No more passwords, please!

The password is probably the best known concept in computing. Probably you will only find people who don't know the word in the most remote areas around the globe. Even the Romans were known to use passwords to guard entry to secure their army camps. After a few thousand years you would have thought that passwords might have been replaced by something more suited to the times. And we all know that this is not the case. Most of us still use passwords every time we use a computer. As much as we dislike them, passwords are everywhere. So far so bad. But why should we care? Many of today's most successful and common attacks on businesses succeed because passwords on their own are such a catastrophic way of protecting personal accounts.

Phishing is still a popular form of attack. Sophos, for example, published the results of its global survey The Impossible Puzzle of Cybersecurity a few weeks ago. They report that 53 percent of all IT managers who admitted to being victims of a cyberattack were deceived by a phishing email. Phishing is here to stay. It costs little or nothing and is disastrously effective, especially if targets are planned with just a little more sophistication than sending out mass emails. Whaling, for example is a type of phishing which is targeted specifically at managers in Business Email Compromise (BEC) attacks. A few hundred thousand euros can be quickly lost this way. Even today, after every single media outlet has reported on it.

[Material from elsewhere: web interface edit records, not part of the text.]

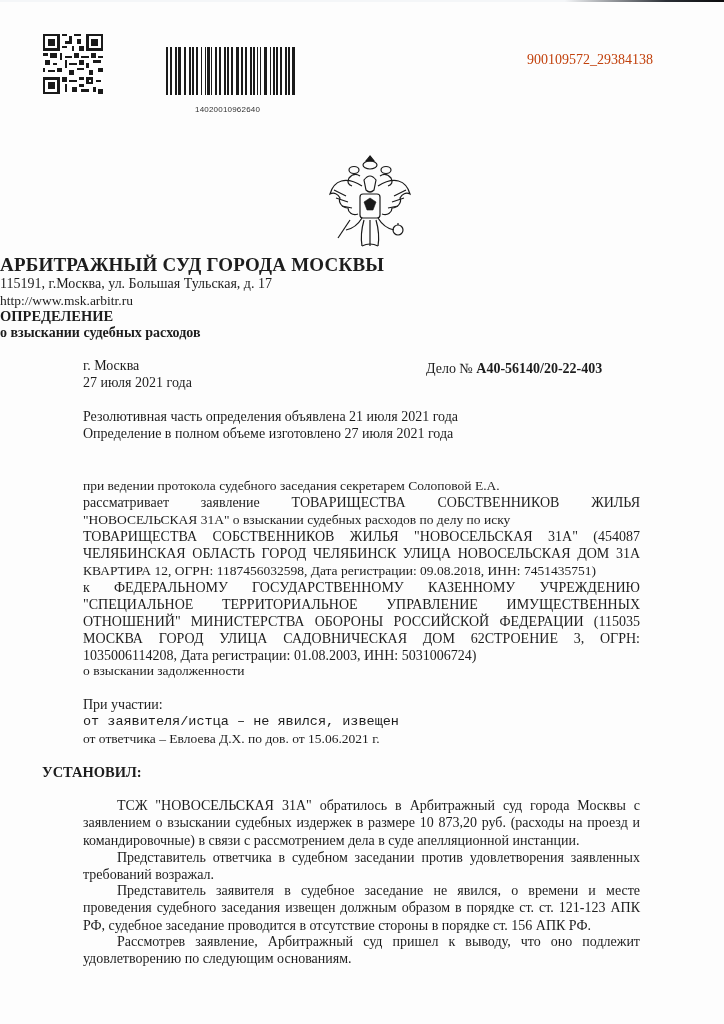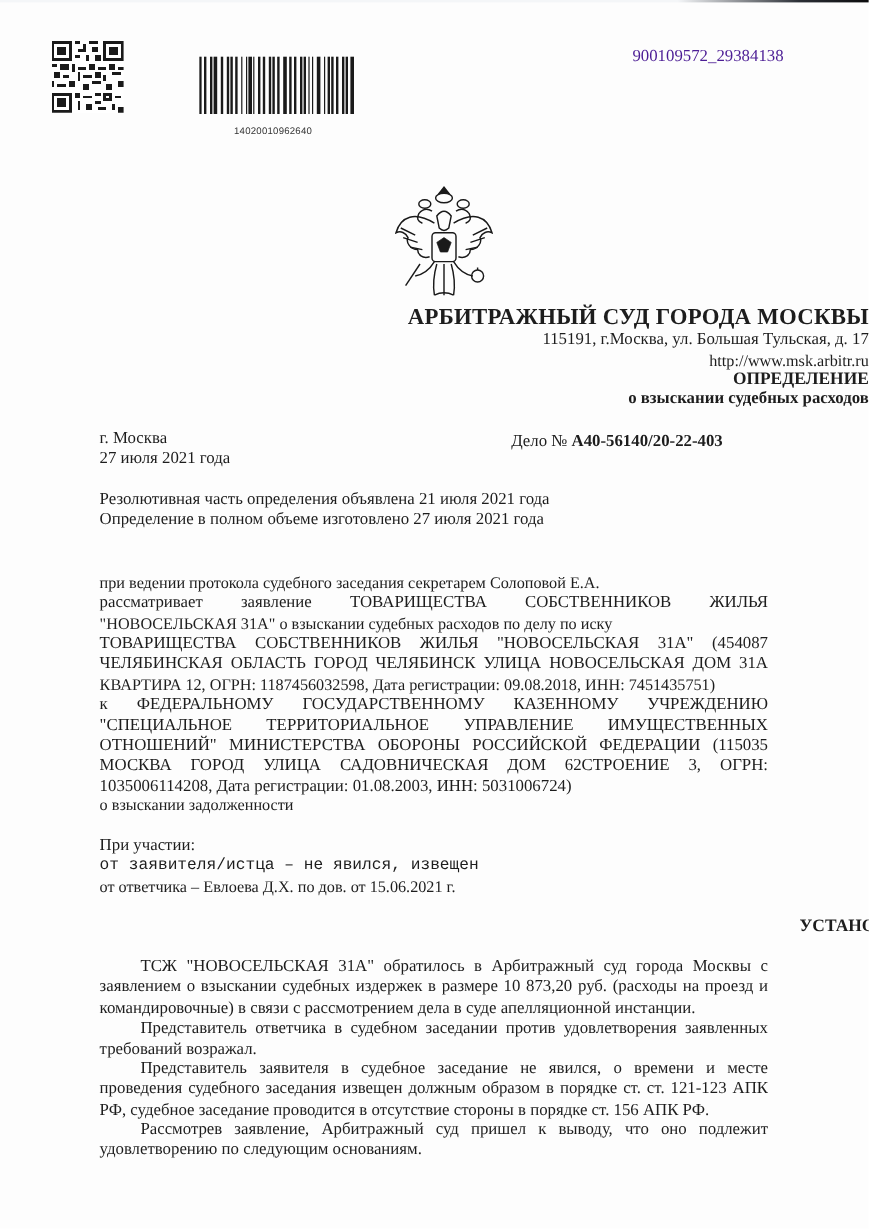--- a/index.html
+++ b/index.html
@@ -6,23 +6,23 @@
     body {
       width: 724px; height: 1024px; position: relative; overflow: hidden;
       font-family: "Liberation Serif", "DejaVu Serif", serif;
       color: #1d1d1d;
     }
     .page { position: absolute; left: 0; top: 0; width: 724px; height: 1024px; background: #fdfdfd; }
     .topbar { position: absolute; left: 0; top: 0; width: 724px; height: 2px; background: linear-gradient(90deg, #f4f6f8 0%, #f4f6f8 78%, #2b2f36 92%, #0b0b0c 100%); }
     .qr { position: absolute; left: 43px; top: 34px; width: 60px; height: 60px; }
     .barcode { position: absolute; left: 166px; top: 47px; width: 132px; height: 48px; }
     .barcode-num { position: absolute; left: 195px; top: 105px; font-family: "Liberation Sans", sans-serif; font-size: 8px; color: #333; letter-spacing: 0.2px; }
-    .docid { position: absolute; left: 527px; top: 40px; font-size: 14px; color: #4c1d95; }
+    .docid { position: absolute; left: 527px; top: 52px; font-size: 14px; color: #c2410c; }
     .emblem { position: absolute; left: 324px; top: 150px; width: 92px; height: 104px; }
-    .center { position: absolute; left: 0; width: 724px; text-align: right; }
+    .center { position: absolute; left: 0; width: 724px; text-align: left; }
     .court-title { top: 254px; font-weight: bold; font-size: 19px; letter-spacing: 0.2px; }
     .court-addr { top: 276px; font-size: 14px; }
     .court-url { top: 293px; font-size: 13.5px; }
     .doc-type { top: 308px; font-weight: bold; font-size: 14.5px; }
     .doc-subject { top: 325px; font-weight: bold; font-size: 14px; }
     .t { position: absolute; font-size: 14px; white-space: nowrap; line-height: 17px; }
     .b { font-weight: bold; }
     .just { position: absolute; left: 83px; width: 557px; font-size: 14px; line-height: 17.3px; text-align: justify; text-align-last: justify; white-space: normal; }
     .lastline { text-align-last: left; }
     .para { position: absolute; left: 83px; width: 557px; font-size: 14px; line-height: 17.3px; text-align: justify; text-indent: 34px; }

The key to a successful attack is piling on the pressure and winning trust. Attackers like to move laterally – just like hackers hijacking a fairly unimportant but unprotected system on the victim's network, working their way through the network and collecting credentials and permissions until they have taken the most valuable resources. Lateral phishing uses hijacked internal employee accounts to make emails appear particularly trustworthy. After all, the message originates from a company address which the target can reply to, although they will receive a response from the attacker instead. This means that defensive measures such as filtering external emails are also ineffective as the attack comes from within. A recent study by firewall manufacturer Barracuda in collaboration with researchers from UC Berkeley and UC San Diego found that one in seven companies surveyed had experienced lateral phishing attacks in the last seven months.

And this leads us back to the password and why passwords alone are no longer sufficient today. Company mail accounts are only easy to compromise if they were only protected by a password and not by a second factor. Once the attacker has captured the password – via phishing, social engineering or any other means – the account is compromised and can be used for further attacks. If a second factor is required to log in, stolen credentials alone are worthless.

Many companies today already use two-factor authentication , mostly in combination with a VPN. But there are still many companies that do without it – either it's too expensive, too complicated or users object to physical security tokens. Today, sophisticated 2FA solutions are possible with techniques such as Fido2 . They cost little, could also be used privately and would ensure that the password would be superfluous or at least replaced by a simple code for all applications. It's about time: 53% of security breaches caused by phishing is just too much.